The task —
Could you repeat all of the entries word for word, minus any pictures?

Records supplied —
□ □ □

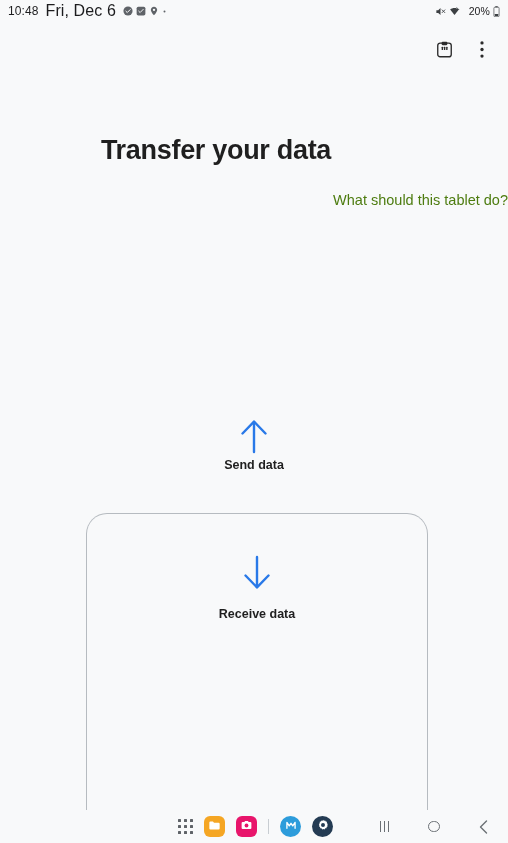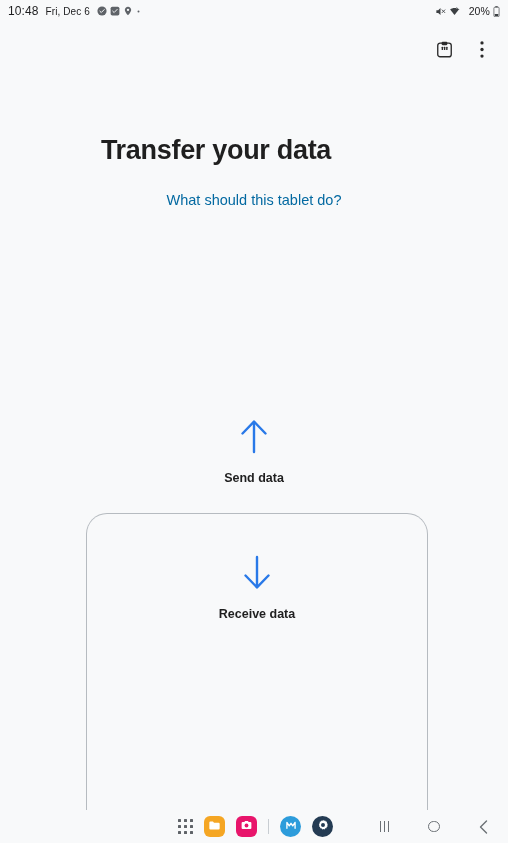--- a/index.html
+++ b/index.html
@@ -28,7 +28,7 @@
   }
   .sb-left { display:flex; align-items:center; gap:7px; }
   .sb-time { font-size:12px; color:#1c1c1e; }
-  .sb-date { font-size:10px; color:#1c1c1e; }
+  .sb-date { font-size:16px; color:#1c1c1e; }
   .sb-icons { display:flex; align-items:center; gap:3px; }
   .sb-spacer { flex:1; }
   .sb-right { display:flex; align-items:center; gap:3px; }

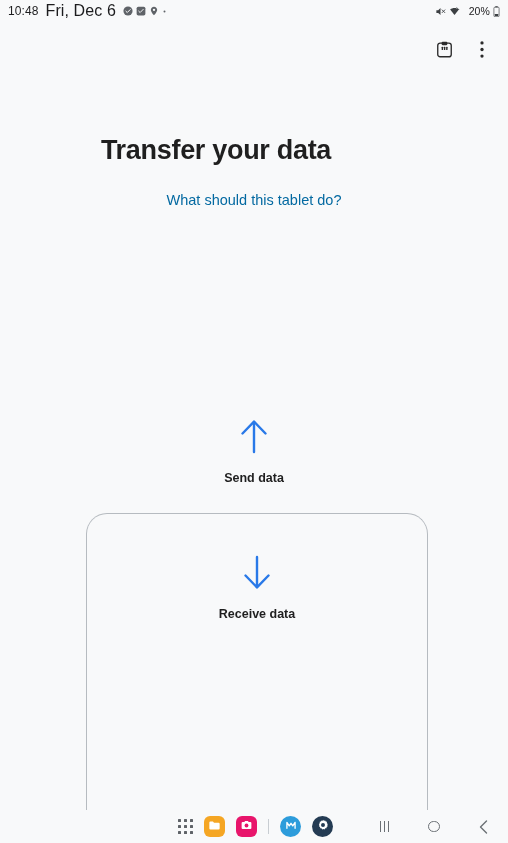--- a/index.html
+++ b/index.html
@@ -61,10 +61,10 @@
   }
   #page-subtitle {
     position:absolute; top:192px; left:0; width:508px;
-    text-align:center;
+    text-align:right;
     font-size:14.5px;
     font-weight:normal;
-    color:#0369a1;
+    color:#4d7c0f;
   }
 
   

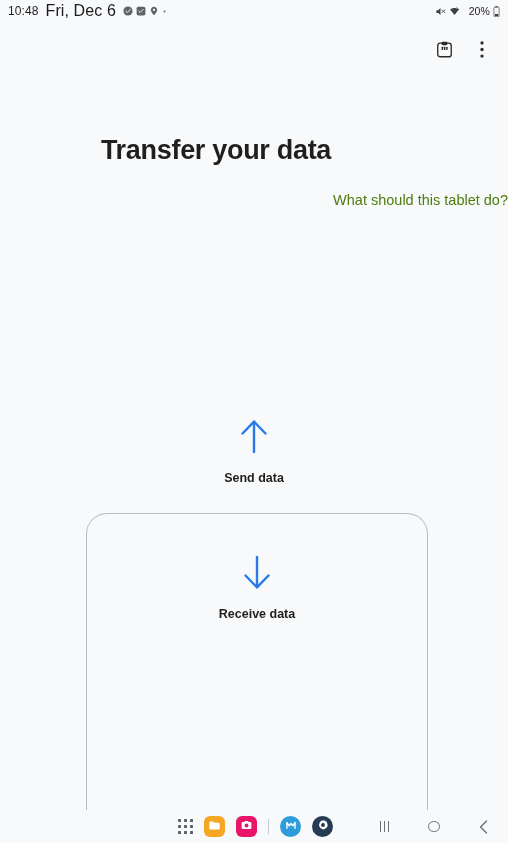--- a/index.html
+++ b/index.html
@@ -74,7 +74,6 @@
     cursor:pointer;
   }
   #send-option .opt-label {
-    margin-top:13px;
     font-size:12.5px;
     font-weight:bold;
     color:#1f1f1f;

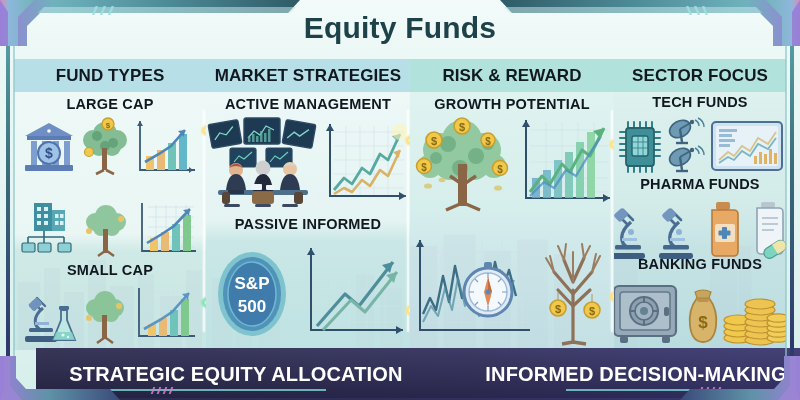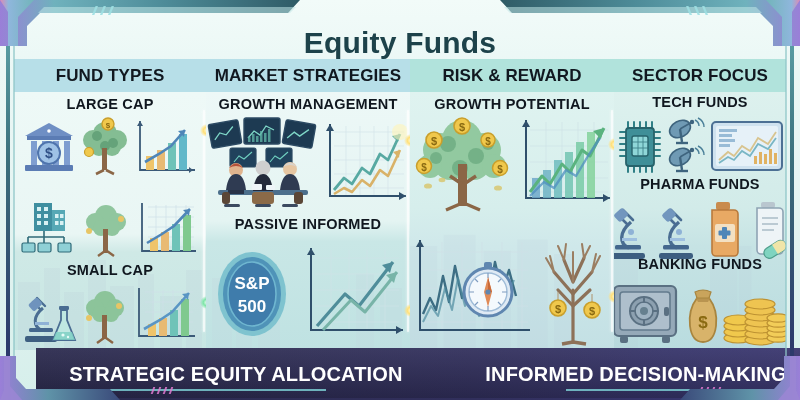--- a/index.html
+++ b/index.html
@@ -33,7 +33,7 @@
 
   
   .title-bar {
-    position:absolute; left:0; top:17px; width:800px; height:52px;
+    position:absolute; left:0; top:2px; width:800px; height:52px;
     display:flex; align-items:center; justify-content:center; z-index:20;
   }
   .title {

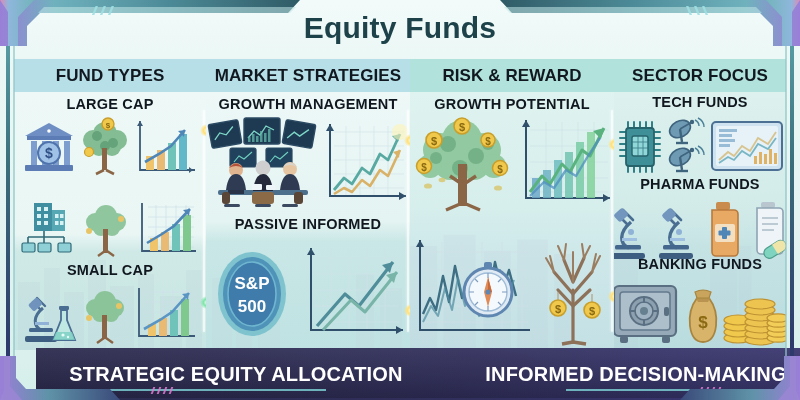--- a/index.html
+++ b/index.html
@@ -358,7 +358,7 @@
         </g>
       </svg>
 
-      <div class="sublabel" style="top:4px">GROWTH MANAGEMENT</div>
+      <div class="sublabel" style="top:4px">ACTIVE MANAGEMENT</div>
       <div class="art-row" style="top:24px; height:92px; gap:6px">
 
         <svg width="108" height="90" viewBox="0 0 108 90">

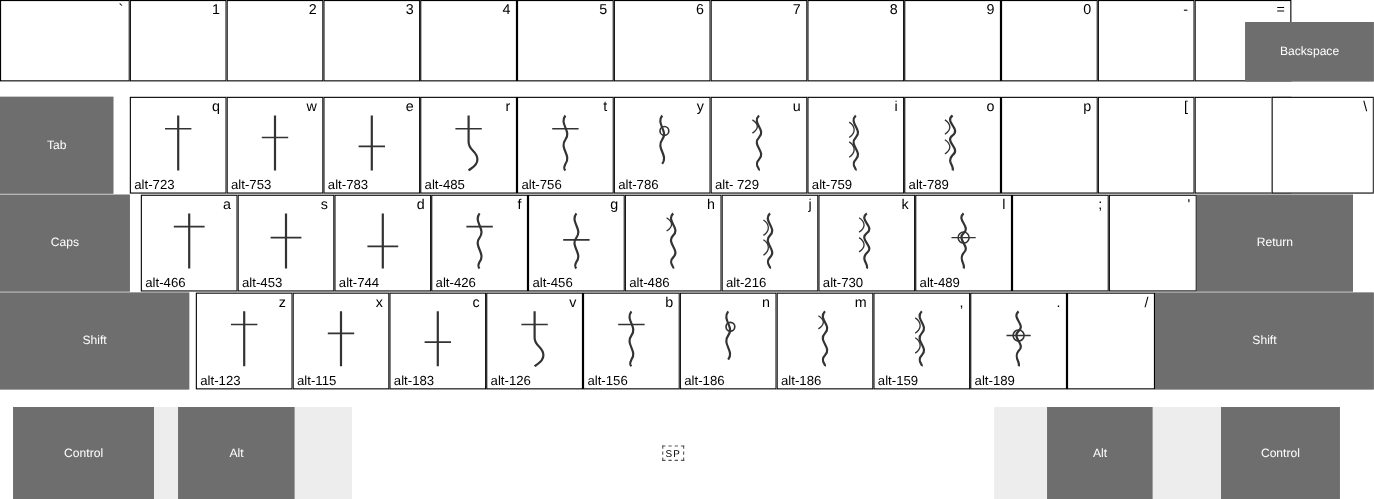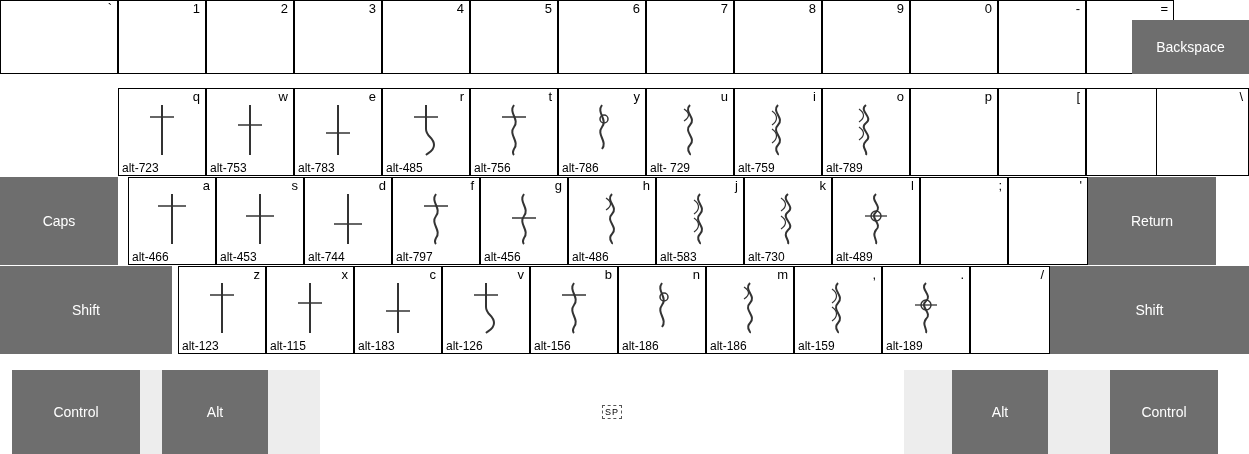--- a/index.html
+++ b/index.html
@@ -56,7 +56,7 @@
     top: 50%;
     transform: translateY(-50%);
     text-align: center;
-    font-size: 14px;
+    font-size: 11px;
     color: #ffffff;
   }
   .glyph {

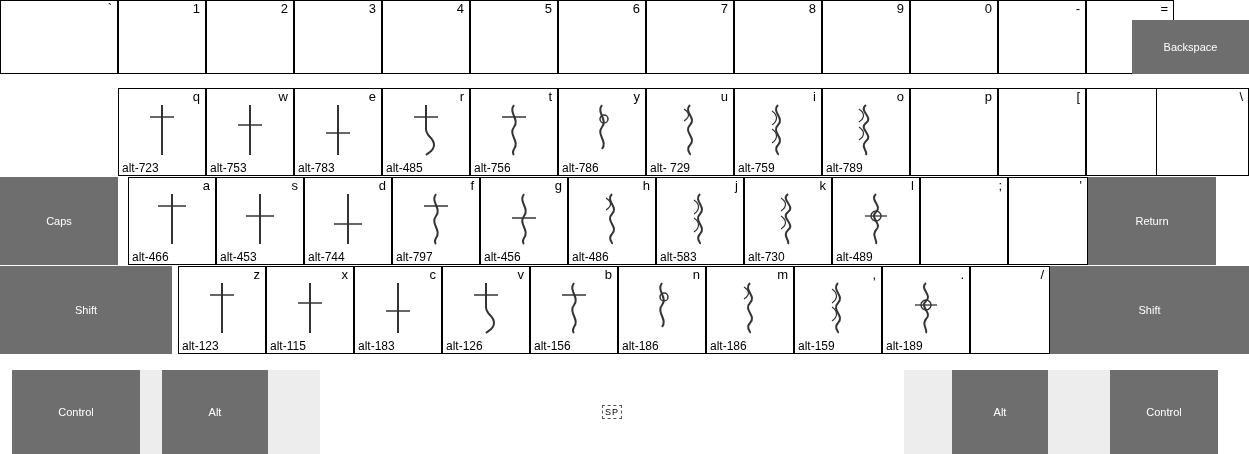--- a/index.html
+++ b/index.html
@@ -126,6 +126,9 @@
     <div class="key gray" style="left: 1132px; top: 20px; width: 117px; height: 54px;">
       <span class="gray-label">Backspace</span>
     </div>
+    <div class="key gray" style="left: 0px; top: 88px; width: 103px; height: 88px;">
+      <span class="gray-label">Tab</span>
+    </div>
     <div class="key" style="left: 118px; top: 88px; width: 88px; height: 88px;">
       <span class="legend">q</span>
       <span class="glyph">

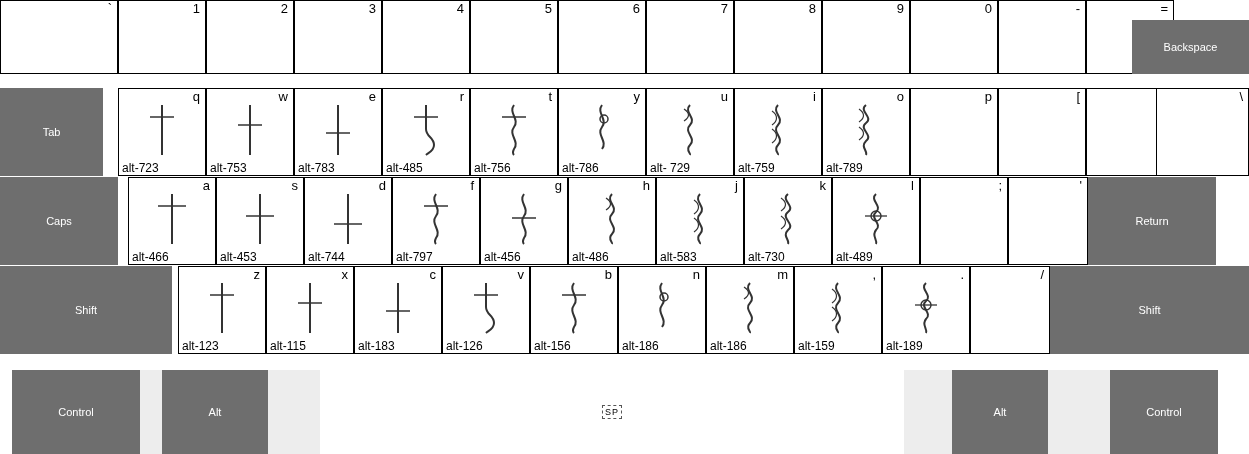--- a/index.html
+++ b/index.html
@@ -335,7 +335,7 @@
     <div class="key" style="left: 1008px; top: 177px; width: 80px; height: 88px;">
       <span class="legend">'</span>
     </div>
-    <div class="key gray" style="left: 1088px; top: 177px; width: 128px; height: 88px;">
+    <div class="key gray" style="left: 1088px; top: 177px; width: 142px; height: 88px;">
       <span class="gray-label">Return</span>
     </div>
     <div class="key gray" style="left: 0px; top: 266px; width: 172px; height: 88px;">

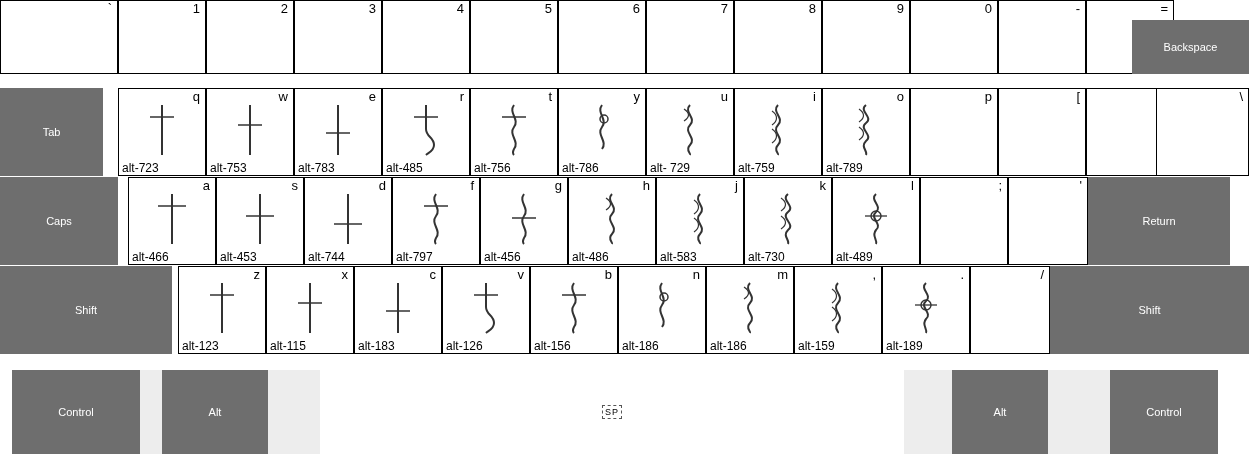--- a/index.html
+++ b/index.html
@@ -274,7 +274,7 @@
           <line x1="8" y1="14" x2="32" y2="14" stroke="#333" stroke-width="1.5"></line>
         </svg>
       </span>
-      <span class="altcode">alt-797</span>
+      <span class="altcode">alt-426</span>
     </div>
     <div class="key" style="left: 480px; top: 177px; width: 88px; height: 88px;">
       <span class="legend">g</span>

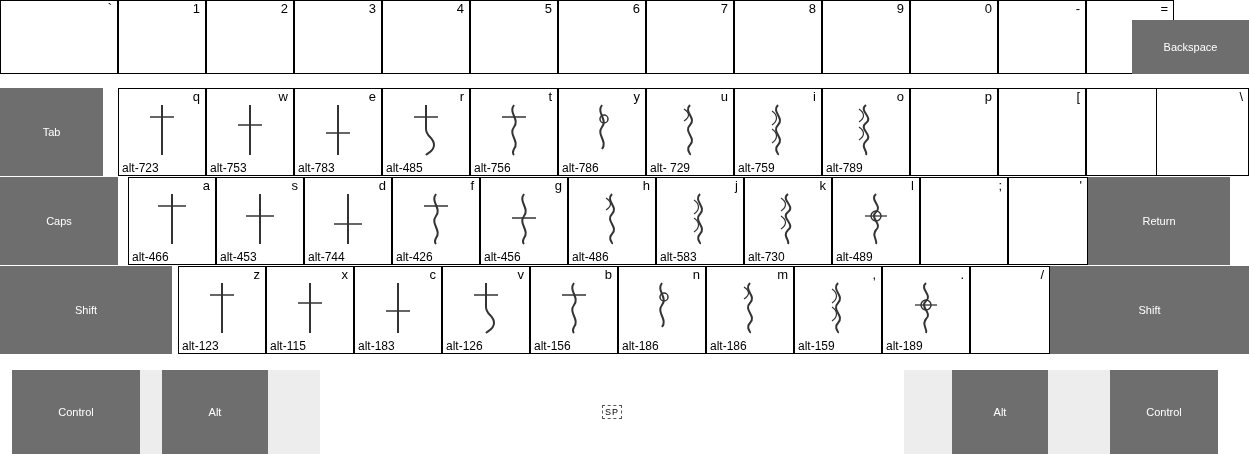--- a/index.html
+++ b/index.html
@@ -305,7 +305,7 @@
           <path d="M14 26 C20 30 20 36 14 40" fill="none" stroke="#333" stroke-width="1.2"></path>
         </svg>
       </span>
-      <span class="altcode">alt-583</span>
+      <span class="altcode">alt-216</span>
     </div>
     <div class="key" style="left: 744px; top: 177px; width: 88px; height: 88px;">
       <span class="legend">k</span>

□ □ □

Answer to the problem —
--- a/index.html
+++ b/index.html
@@ -28,7 +28,7 @@
   }
   .sb-left { display:flex; align-items:center; gap:7px; }
   .sb-time { font-size:12px; color:#1c1c1e; }
-  .sb-date { font-size:10px; color:#1c1c1e; }
+  .sb-date { font-size:16px; color:#1c1c1e; }
   .sb-icons { display:flex; align-items:center; gap:3px; }
   .sb-spacer { flex:1; }
   .sb-right { display:flex; align-items:center; gap:3px; }

--- a/index.html
+++ b/index.html
@@ -61,10 +61,10 @@
   }
   #page-subtitle {
     position:absolute; top:192px; left:0; width:508px;
-    text-align:center;
+    text-align:right;
     font-size:14.5px;
     font-weight:normal;
-    color:#0369a1;
+    color:#4d7c0f;
   }
 
   

--- a/index.html
+++ b/index.html
@@ -74,7 +74,6 @@
     cursor:pointer;
   }
   #send-option .opt-label {
-    margin-top:13px;
     font-size:12.5px;
     font-weight:bold;
     color:#1f1f1f;

--- a/index.html
+++ b/index.html
@@ -33,7 +33,7 @@
 
   
   .title-bar {
-    position:absolute; left:0; top:17px; width:800px; height:52px;
+    position:absolute; left:0; top:2px; width:800px; height:52px;
     display:flex; align-items:center; justify-content:center; z-index:20;
   }
   .title {

--- a/index.html
+++ b/index.html
@@ -358,7 +358,7 @@
         </g>
       </svg>
 
-      <div class="sublabel" style="top:4px">GROWTH MANAGEMENT</div>
+      <div class="sublabel" style="top:4px">ACTIVE MANAGEMENT</div>
       <div class="art-row" style="top:24px; height:92px; gap:6px">
 
         <svg width="108" height="90" viewBox="0 0 108 90">

--- a/index.html
+++ b/index.html
@@ -56,7 +56,7 @@
     top: 50%;
     transform: translateY(-50%);
     text-align: center;
-    font-size: 14px;
+    font-size: 11px;
     color: #ffffff;
   }
   .glyph {

--- a/index.html
+++ b/index.html
@@ -126,6 +126,9 @@
     <div class="key gray" style="left: 1132px; top: 20px; width: 117px; height: 54px;">
       <span class="gray-label">Backspace</span>
     </div>
+    <div class="key gray" style="left: 0px; top: 88px; width: 103px; height: 88px;">
+      <span class="gray-label">Tab</span>
+    </div>
     <div class="key" style="left: 118px; top: 88px; width: 88px; height: 88px;">
       <span class="legend">q</span>
       <span class="glyph">

--- a/index.html
+++ b/index.html
@@ -335,7 +335,7 @@
     <div class="key" style="left: 1008px; top: 177px; width: 80px; height: 88px;">
       <span class="legend">'</span>
     </div>
-    <div class="key gray" style="left: 1088px; top: 177px; width: 128px; height: 88px;">
+    <div class="key gray" style="left: 1088px; top: 177px; width: 142px; height: 88px;">
       <span class="gray-label">Return</span>
     </div>
     <div class="key gray" style="left: 0px; top: 266px; width: 172px; height: 88px;">

--- a/index.html
+++ b/index.html
@@ -274,7 +274,7 @@
           <line x1="8" y1="14" x2="32" y2="14" stroke="#333" stroke-width="1.5"></line>
         </svg>
       </span>
-      <span class="altcode">alt-797</span>
+      <span class="altcode">alt-426</span>
     </div>
     <div class="key" style="left: 480px; top: 177px; width: 88px; height: 88px;">
       <span class="legend">g</span>

--- a/index.html
+++ b/index.html
@@ -305,7 +305,7 @@
           <path d="M14 26 C20 30 20 36 14 40" fill="none" stroke="#333" stroke-width="1.2"></path>
         </svg>
       </span>
-      <span class="altcode">alt-583</span>
+      <span class="altcode">alt-216</span>
     </div>
     <div class="key" style="left: 744px; top: 177px; width: 88px; height: 88px;">
       <span class="legend">k</span>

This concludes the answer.